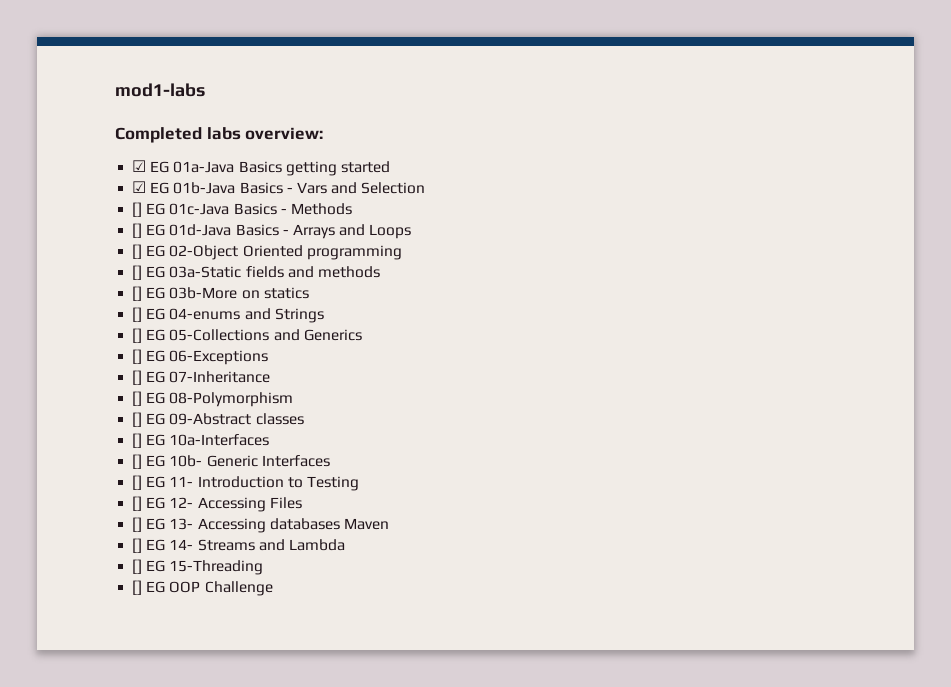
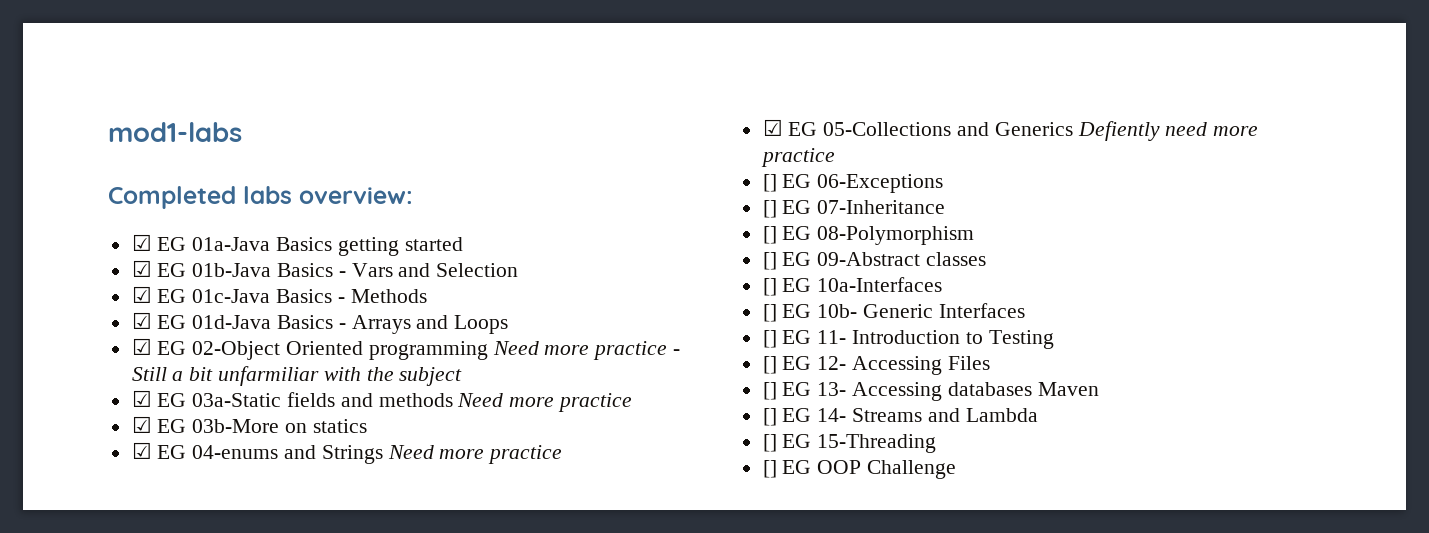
- [] EG 01c-Java Basics - Methods
+ ☑ EG 01c-Java Basics - Methods
- [] EG 01d-Java Basics - Arrays and Loops
+ ☑ EG 01d-Java Basics - Arrays and Loops
- [] EG 02-Object Oriented programming
- [] EG 03a-Static fields and methods
- [] EG 03b-More on statics
+ ☑ EG 02-Object Oriented programming Need more practice - Still a bit unfarmiliar with the subject
+ ☑ EG 03a-Static fields and methods Need more practice
+ ☑ EG 03b-More on statics
- [] EG 04-enums and Strings
- [] EG 05-Collections and Generics
+ ☑ EG 04-enums and Strings Need more practice
+ ☑ EG 05-Collections and Generics Defiently need more practice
+-------+
▶ **TRY IT**
Extract, from the material above, each line holding the word "Object".

▶ **OUTPUT FOR THIS EXERCISE**
- [] EG 02-Object Oriented programming
+ ☑ EG 02-Object Oriented programming Need more practice - Still a bit unfarmiliar with the subject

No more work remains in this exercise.